Work task:
Copy out, precisely as given, the lines from the line with "subtotal: 4664.54 -> 4405.82" to the end of the entries that follow.

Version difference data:
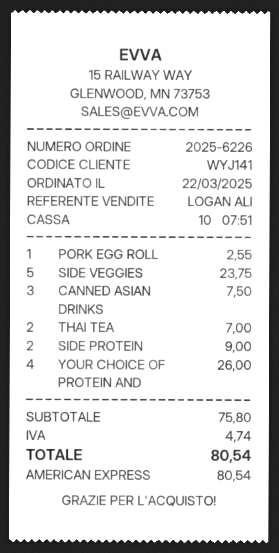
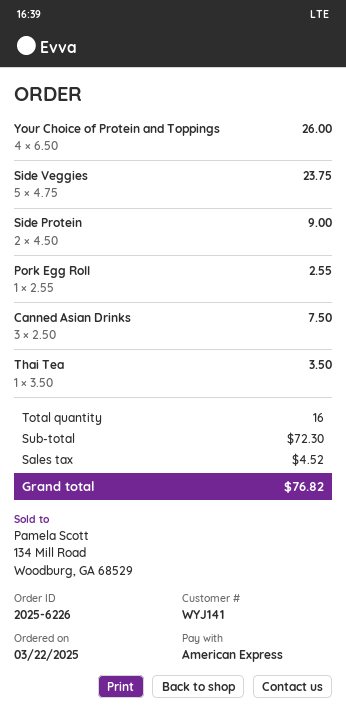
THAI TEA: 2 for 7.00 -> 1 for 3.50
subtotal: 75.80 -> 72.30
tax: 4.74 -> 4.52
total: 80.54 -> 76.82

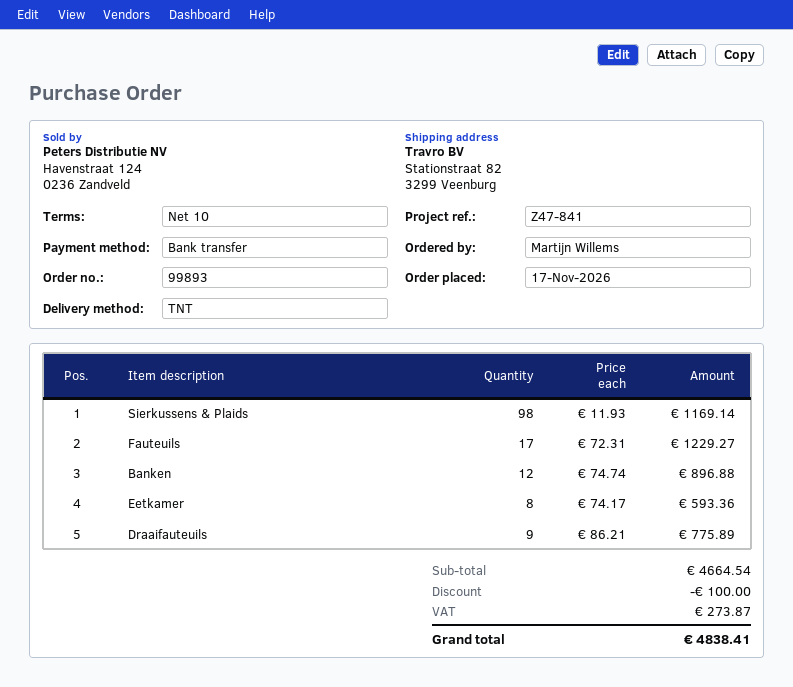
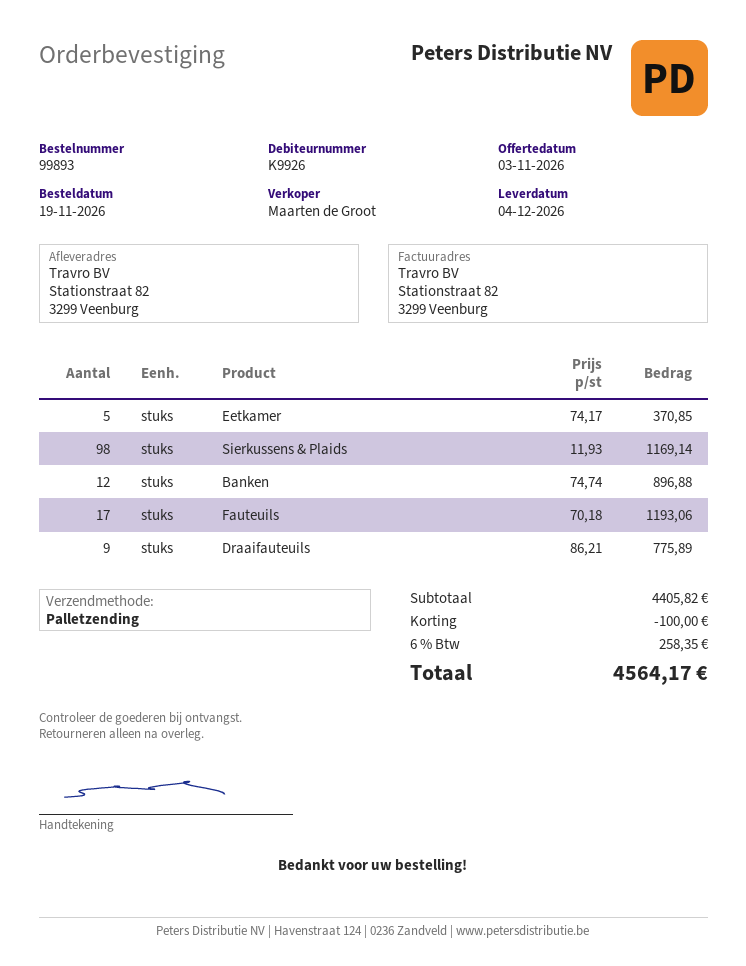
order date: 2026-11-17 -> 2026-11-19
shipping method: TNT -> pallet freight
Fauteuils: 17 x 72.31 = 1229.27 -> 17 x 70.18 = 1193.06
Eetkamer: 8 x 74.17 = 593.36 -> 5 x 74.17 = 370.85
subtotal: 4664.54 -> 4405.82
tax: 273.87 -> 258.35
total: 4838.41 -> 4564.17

Answer for this exercise:
subtotal: 4664.54 -> 4405.82
tax: 273.87 -> 258.35
total: 4838.41 -> 4564.17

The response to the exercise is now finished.